(Version comparison data)
*** Begin section ***

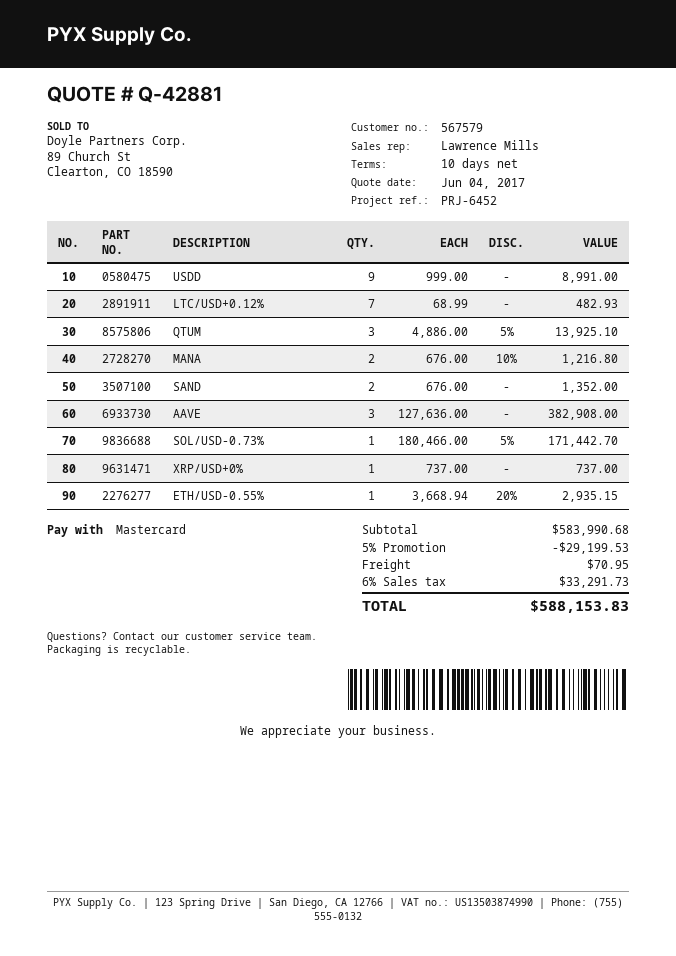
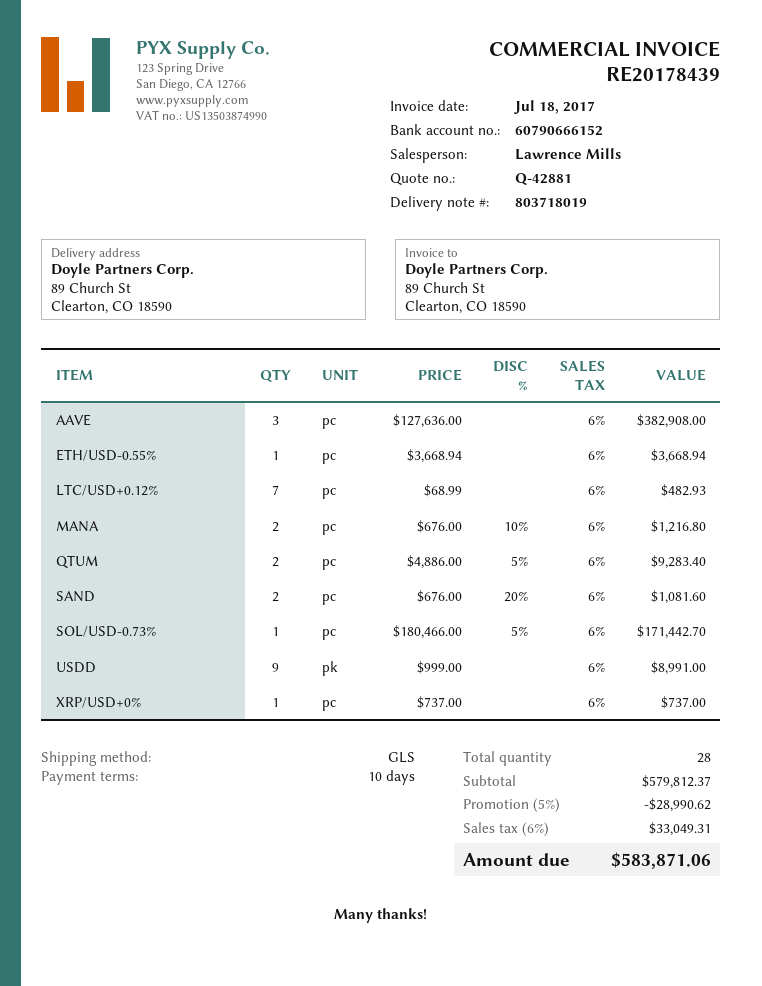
QTUM: 3 x 4886.00 - 5% = 13925.10 -> 2 x 4886.00 - 5% = 9283.40
SAND: 2 x 676.00 = 1352.00 -> 2 x 676.00 - 20% = 1081.60
ETH/USD-0.55%: 1 x 3668.94 - 20% = 2935.15 -> 1 x 3668.94 = 3668.94
subtotal: 583990.68 -> 579812.37
discount: 5% = 29199.53 -> 5% = 28990.62
shipping: 70.95 -> none
tax: 6% = 33291.73 -> 6% = 33049.31
total: 588153.83 -> 583871.06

*** End section ***

• _Exercise instructions_
Retype the data above exactly; pictures are not part of the copy.

• _Finished task_
QTUM: 3 x 4886.00 - 5% = 13925.10 -> 2 x 4886.00 - 5% = 9283.40
SAND: 2 x 676.00 = 1352.00 -> 2 x 676.00 - 20% = 1081.60
ETH/USD-0.55%: 1 x 3668.94 - 20% = 2935.15 -> 1 x 3668.94 = 3668.94
subtotal: 583990.68 -> 579812.37
discount: 5% = 29199.53 -> 5% = 28990.62
shipping: 70.95 -> none
tax: 6% = 33291.73 -> 6% = 33049.31
total: 588153.83 -> 583871.06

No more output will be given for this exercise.